→ **Work order**
Restate the records in their entirety, word for word.

→ **Material provided**
-.-.-
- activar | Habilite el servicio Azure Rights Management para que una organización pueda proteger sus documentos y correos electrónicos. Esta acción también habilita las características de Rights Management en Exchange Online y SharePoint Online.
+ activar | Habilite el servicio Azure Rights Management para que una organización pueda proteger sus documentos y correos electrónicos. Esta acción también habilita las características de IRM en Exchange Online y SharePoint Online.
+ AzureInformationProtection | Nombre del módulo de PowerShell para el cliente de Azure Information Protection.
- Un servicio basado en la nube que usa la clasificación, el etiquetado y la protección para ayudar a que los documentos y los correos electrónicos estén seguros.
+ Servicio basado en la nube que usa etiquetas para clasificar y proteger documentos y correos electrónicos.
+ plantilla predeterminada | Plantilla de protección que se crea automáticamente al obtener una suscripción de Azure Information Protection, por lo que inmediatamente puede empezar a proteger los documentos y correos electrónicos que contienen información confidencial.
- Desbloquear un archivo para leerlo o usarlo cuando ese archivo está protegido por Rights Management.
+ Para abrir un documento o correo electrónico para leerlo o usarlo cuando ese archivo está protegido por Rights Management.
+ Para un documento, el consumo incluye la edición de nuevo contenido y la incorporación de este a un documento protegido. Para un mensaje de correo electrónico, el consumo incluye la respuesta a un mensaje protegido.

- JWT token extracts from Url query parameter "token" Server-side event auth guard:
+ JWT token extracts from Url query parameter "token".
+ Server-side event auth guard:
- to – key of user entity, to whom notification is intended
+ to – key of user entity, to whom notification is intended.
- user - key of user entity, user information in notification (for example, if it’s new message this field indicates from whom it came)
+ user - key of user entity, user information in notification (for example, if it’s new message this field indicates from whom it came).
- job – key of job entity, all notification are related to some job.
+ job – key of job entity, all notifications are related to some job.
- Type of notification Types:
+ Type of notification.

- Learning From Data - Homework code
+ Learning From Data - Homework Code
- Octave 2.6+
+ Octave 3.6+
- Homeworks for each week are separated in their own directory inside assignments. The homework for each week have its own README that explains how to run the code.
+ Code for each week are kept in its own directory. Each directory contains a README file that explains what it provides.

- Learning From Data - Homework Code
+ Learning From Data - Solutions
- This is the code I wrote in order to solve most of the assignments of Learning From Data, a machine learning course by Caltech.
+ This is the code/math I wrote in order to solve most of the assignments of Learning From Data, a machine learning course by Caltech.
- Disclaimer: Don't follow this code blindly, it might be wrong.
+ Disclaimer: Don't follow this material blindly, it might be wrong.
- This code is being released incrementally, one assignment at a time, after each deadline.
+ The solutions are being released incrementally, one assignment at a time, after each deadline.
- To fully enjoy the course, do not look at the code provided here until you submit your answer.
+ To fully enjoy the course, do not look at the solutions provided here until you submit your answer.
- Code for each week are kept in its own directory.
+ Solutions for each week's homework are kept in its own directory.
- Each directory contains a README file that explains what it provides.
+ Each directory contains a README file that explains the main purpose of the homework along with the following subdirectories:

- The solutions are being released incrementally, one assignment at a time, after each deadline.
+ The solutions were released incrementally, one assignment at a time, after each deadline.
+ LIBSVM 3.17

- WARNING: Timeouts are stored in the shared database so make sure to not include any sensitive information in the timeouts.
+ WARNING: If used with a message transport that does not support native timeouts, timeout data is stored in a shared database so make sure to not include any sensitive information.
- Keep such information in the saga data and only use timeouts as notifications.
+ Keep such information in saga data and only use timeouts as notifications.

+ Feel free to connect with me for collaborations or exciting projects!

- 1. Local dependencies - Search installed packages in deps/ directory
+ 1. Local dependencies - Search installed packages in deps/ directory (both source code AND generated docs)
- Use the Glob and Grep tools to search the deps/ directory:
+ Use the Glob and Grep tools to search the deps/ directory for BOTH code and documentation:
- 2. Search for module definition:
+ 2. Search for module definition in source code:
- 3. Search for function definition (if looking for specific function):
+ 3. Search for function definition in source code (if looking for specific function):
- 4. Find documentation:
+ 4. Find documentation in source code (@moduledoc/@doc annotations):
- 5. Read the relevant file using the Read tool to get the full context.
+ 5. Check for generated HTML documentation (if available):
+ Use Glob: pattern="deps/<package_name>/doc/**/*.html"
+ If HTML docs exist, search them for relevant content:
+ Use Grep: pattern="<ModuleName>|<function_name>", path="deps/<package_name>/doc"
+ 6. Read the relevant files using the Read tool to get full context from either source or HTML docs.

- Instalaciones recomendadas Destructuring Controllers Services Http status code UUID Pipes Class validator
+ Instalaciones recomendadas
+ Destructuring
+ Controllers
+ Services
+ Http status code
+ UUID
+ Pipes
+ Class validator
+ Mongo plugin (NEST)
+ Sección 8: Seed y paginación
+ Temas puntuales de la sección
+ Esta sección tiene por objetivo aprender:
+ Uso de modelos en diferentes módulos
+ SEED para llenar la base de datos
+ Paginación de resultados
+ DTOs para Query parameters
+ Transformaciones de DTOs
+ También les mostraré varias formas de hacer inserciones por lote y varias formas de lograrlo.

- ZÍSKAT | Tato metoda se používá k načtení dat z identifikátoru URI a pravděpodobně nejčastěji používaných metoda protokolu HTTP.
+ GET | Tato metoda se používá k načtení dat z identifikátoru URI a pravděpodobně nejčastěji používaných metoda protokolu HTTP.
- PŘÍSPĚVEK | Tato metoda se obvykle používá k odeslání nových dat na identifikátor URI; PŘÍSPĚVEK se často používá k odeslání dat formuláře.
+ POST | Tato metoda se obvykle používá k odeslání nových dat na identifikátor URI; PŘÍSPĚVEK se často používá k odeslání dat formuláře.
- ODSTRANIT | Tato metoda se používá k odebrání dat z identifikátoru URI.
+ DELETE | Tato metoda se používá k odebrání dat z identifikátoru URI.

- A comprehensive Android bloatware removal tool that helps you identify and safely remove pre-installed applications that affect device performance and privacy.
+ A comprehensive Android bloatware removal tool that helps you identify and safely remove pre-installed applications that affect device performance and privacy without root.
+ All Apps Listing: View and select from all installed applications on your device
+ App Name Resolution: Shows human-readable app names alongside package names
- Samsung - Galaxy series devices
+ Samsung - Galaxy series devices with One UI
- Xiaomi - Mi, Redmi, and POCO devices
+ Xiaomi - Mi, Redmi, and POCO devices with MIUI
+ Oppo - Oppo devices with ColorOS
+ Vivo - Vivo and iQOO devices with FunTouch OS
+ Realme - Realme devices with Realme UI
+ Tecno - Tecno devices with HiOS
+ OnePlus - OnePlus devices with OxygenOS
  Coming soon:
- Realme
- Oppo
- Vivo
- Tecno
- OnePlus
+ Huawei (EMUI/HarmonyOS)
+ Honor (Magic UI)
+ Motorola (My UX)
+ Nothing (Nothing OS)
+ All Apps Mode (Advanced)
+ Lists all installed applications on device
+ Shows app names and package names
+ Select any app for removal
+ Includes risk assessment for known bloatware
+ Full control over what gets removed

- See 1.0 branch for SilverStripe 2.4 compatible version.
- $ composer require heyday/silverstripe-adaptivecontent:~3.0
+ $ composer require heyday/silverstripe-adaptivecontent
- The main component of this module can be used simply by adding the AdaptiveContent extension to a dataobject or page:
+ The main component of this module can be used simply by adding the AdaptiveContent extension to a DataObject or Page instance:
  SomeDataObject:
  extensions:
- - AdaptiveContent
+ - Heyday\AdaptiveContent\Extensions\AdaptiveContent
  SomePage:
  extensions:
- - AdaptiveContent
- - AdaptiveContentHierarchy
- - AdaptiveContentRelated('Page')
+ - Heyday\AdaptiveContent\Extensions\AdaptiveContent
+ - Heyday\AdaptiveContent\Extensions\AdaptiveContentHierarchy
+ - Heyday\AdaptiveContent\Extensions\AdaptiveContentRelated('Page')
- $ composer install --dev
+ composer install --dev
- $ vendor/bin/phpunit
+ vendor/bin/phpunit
-.-.-
→ **Answer to this task**
- activar | Habilite el servicio Azure Rights Management para que una organización pueda proteger sus documentos y correos electrónicos. Esta acción también habilita las características de Rights Management en Exchange Online y SharePoint Online.
+ activar | Habilite el servicio Azure Rights Management para que una organización pueda proteger sus documentos y correos electrónicos. Esta acción también habilita las características de IRM en Exchange Online y SharePoint Online.
+ AzureInformationProtection | Nombre del módulo de PowerShell para el cliente de Azure Information Protection.
- Un servicio basado en la nube que usa la clasificación, el etiquetado y la protección para ayudar a que los documentos y los correos electrónicos estén seguros.
+ Servicio basado en la nube que usa etiquetas para clasificar y proteger documentos y correos electrónicos.
+ plantilla predeterminada | Plantilla de protección que se crea automáticamente al obtener una suscripción de Azure Information Protection, por lo que inmediatamente puede empezar a proteger los documentos y correos electrónicos que contienen información confidencial.
- Desbloquear un archivo para leerlo o usarlo cuando ese archivo está protegido por Rights Management.
+ Para abrir un documento o correo electrónico para leerlo o usarlo cuando ese archivo está protegido por Rights Management.
+ Para un documento, el consumo incluye la edición de nuevo contenido y la incorporación de este a un documento protegido. Para un mensaje de correo electrónico, el consumo incluye la respuesta a un mensaje protegido.

- JWT token extracts from Url query parameter "token" Server-side event auth guard:
+ JWT token extracts from Url query parameter "token".
+ Server-side event auth guard:
- to – key of user entity, to whom notification is intended
+ to – key of user entity, to whom notification is intended.
- user - key of user entity, user information in notification (for example, if it’s new message this field indicates from whom it came)
+ user - key of user entity, user information in notification (for example, if it’s new message this field indicates from whom it came).
- job – key of job entity, all notification are related to some job.
+ job – key of job entity, all notifications are related to some job.
- Type of notification Types:
+ Type of notification.

- Learning From Data - Homework code
+ Learning From Data - Homework Code
- Octave 2.6+
+ Octave 3.6+
- Homeworks for each week are separated in their own directory inside assignments. The homework for each week have its own README that explains how to run the code.
+ Code for each week are kept in its own directory. Each directory contains a README file that explains what it provides.

- Learning From Data - Homework Code
+ Learning From Data - Solutions
- This is the code I wrote in order to solve most of the assignments of Learning From Data, a machine learning course by Caltech.
+ This is the code/math I wrote in order to solve most of the assignments of Learning From Data, a machine learning course by Caltech.
- Disclaimer: Don't follow this code blindly, it might be wrong.
+ Disclaimer: Don't follow this material blindly, it might be wrong.
- This code is being released incrementally, one assignment at a time, after each deadline.
+ The solutions are being released incrementally, one assignment at a time, after each deadline.
- To fully enjoy the course, do not look at the code provided here until you submit your answer.
+ To fully enjoy the course, do not look at the solutions provided here until you submit your answer.
- Code for each week are kept in its own directory.
+ Solutions for each week's homework are kept in its own directory.
- Each directory contains a README file that explains what it provides.
+ Each directory contains a README file that explains the main purpose of the homework along with the following subdirectories:

- The solutions are being released incrementally, one assignment at a time, after each deadline.
+ The solutions were released incrementally, one assignment at a time, after each deadline.
+ LIBSVM 3.17

- WARNING: Timeouts are stored in the shared database so make sure to not include any sensitive information in the timeouts.
+ WARNING: If used with a message transport that does not support native timeouts, timeout data is stored in a shared database so make sure to not include any sensitive information.
- Keep such information in the saga data and only use timeouts as notifications.
+ Keep such information in saga data and only use timeouts as notifications.

+ Feel free to connect with me for collaborations or exciting projects!

- 1. Local dependencies - Search installed packages in deps/ directory
+ 1. Local dependencies - Search installed packages in deps/ directory (both source code AND generated docs)
- Use the Glob and Grep tools to search the deps/ directory:
+ Use the Glob and Grep tools to search the deps/ directory for BOTH code and documentation:
- 2. Search for module definition:
+ 2. Search for module definition in source code:
- 3. Search for function definition (if looking for specific function):
+ 3. Search for function definition in source code (if looking for specific function):
- 4. Find documentation:
+ 4. Find documentation in source code (@moduledoc/@doc annotations):
- 5. Read the relevant file using the Read tool to get the full context.
+ 5. Check for generated HTML documentation (if available):
+ Use Glob: pattern="deps/<package_name>/doc/**/*.html"
+ If HTML docs exist, search them for relevant content:
+ Use Grep: pattern="<ModuleName>|<function_name>", path="deps/<package_name>/doc"
+ 6. Read the relevant files using the Read tool to get full context from either source or HTML docs.

- Instalaciones recomendadas Destructuring Controllers Services Http status code UUID Pipes Class validator
+ Instalaciones recomendadas
+ Destructuring
+ Controllers
+ Services
+ Http status code
+ UUID
+ Pipes
+ Class validator
+ Mongo plugin (NEST)
+ Sección 8: Seed y paginación
+ Temas puntuales de la sección
+ Esta sección tiene por objetivo aprender:
+ Uso de modelos en diferentes módulos
+ SEED para llenar la base de datos
+ Paginación de resultados
+ DTOs para Query parameters
+ Transformaciones de DTOs
+ También les mostraré varias formas de hacer inserciones por lote y varias formas de lograrlo.

- ZÍSKAT | Tato metoda se používá k načtení dat z identifikátoru URI a pravděpodobně nejčastěji používaných metoda protokolu HTTP.
+ GET | Tato metoda se používá k načtení dat z identifikátoru URI a pravděpodobně nejčastěji používaných metoda protokolu HTTP.
- PŘÍSPĚVEK | Tato metoda se obvykle používá k odeslání nových dat na identifikátor URI; PŘÍSPĚVEK se často používá k odeslání dat formuláře.
+ POST | Tato metoda se obvykle používá k odeslání nových dat na identifikátor URI; PŘÍSPĚVEK se často používá k odeslání dat formuláře.
- ODSTRANIT | Tato metoda se používá k odebrání dat z identifikátoru URI.
+ DELETE | Tato metoda se používá k odebrání dat z identifikátoru URI.

- A comprehensive Android bloatware removal tool that helps you identify and safely remove pre-installed applications that affect device performance and privacy.
+ A comprehensive Android bloatware removal tool that helps you identify and safely remove pre-installed applications that affect device performance and privacy without root.
+ All Apps Listing: View and select from all installed applications on your device
+ App Name Resolution: Shows human-readable app names alongside package names
- Samsung - Galaxy series devices
+ Samsung - Galaxy series devices with One UI
- Xiaomi - Mi, Redmi, and POCO devices
+ Xiaomi - Mi, Redmi, and POCO devices with MIUI
+ Oppo - Oppo devices with ColorOS
+ Vivo - Vivo and iQOO devices with FunTouch OS
+ Realme - Realme devices with Realme UI
+ Tecno - Tecno devices with HiOS
+ OnePlus - OnePlus devices with OxygenOS
  Coming soon:
- Realme
- Oppo
- Vivo
- Tecno
- OnePlus
+ Huawei (EMUI/HarmonyOS)
+ Honor (Magic UI)
+ Motorola (My UX)
+ Nothing (Nothing OS)
+ All Apps Mode (Advanced)
+ Lists all installed applications on device
+ Shows app names and package names
+ Select any app for removal
+ Includes risk assessment for known bloatware
+ Full control over what gets removed

- See 1.0 branch for SilverStripe 2.4 compatible version.
- $ composer require heyday/silverstripe-adaptivecontent:~3.0
+ $ composer require heyday/silverstripe-adaptivecontent
- The main component of this module can be used simply by adding the AdaptiveContent extension to a dataobject or page:
+ The main component of this module can be used simply by adding the AdaptiveContent extension to a DataObject or Page instance:
  SomeDataObject:
  extensions:
- - AdaptiveContent
+ - Heyday\AdaptiveContent\Extensions\AdaptiveContent
  SomePage:
  extensions:
- - AdaptiveContent
- - AdaptiveContentHierarchy
- - AdaptiveContentRelated('Page')
+ - Heyday\AdaptiveContent\Extensions\AdaptiveContent
+ - Heyday\AdaptiveContent\Extensions\AdaptiveContentHierarchy
+ - Heyday\AdaptiveContent\Extensions\AdaptiveContentRelated('Page')
- $ composer install --dev
+ composer install --dev
- $ vendor/bin/phpunit
+ vendor/bin/phpunit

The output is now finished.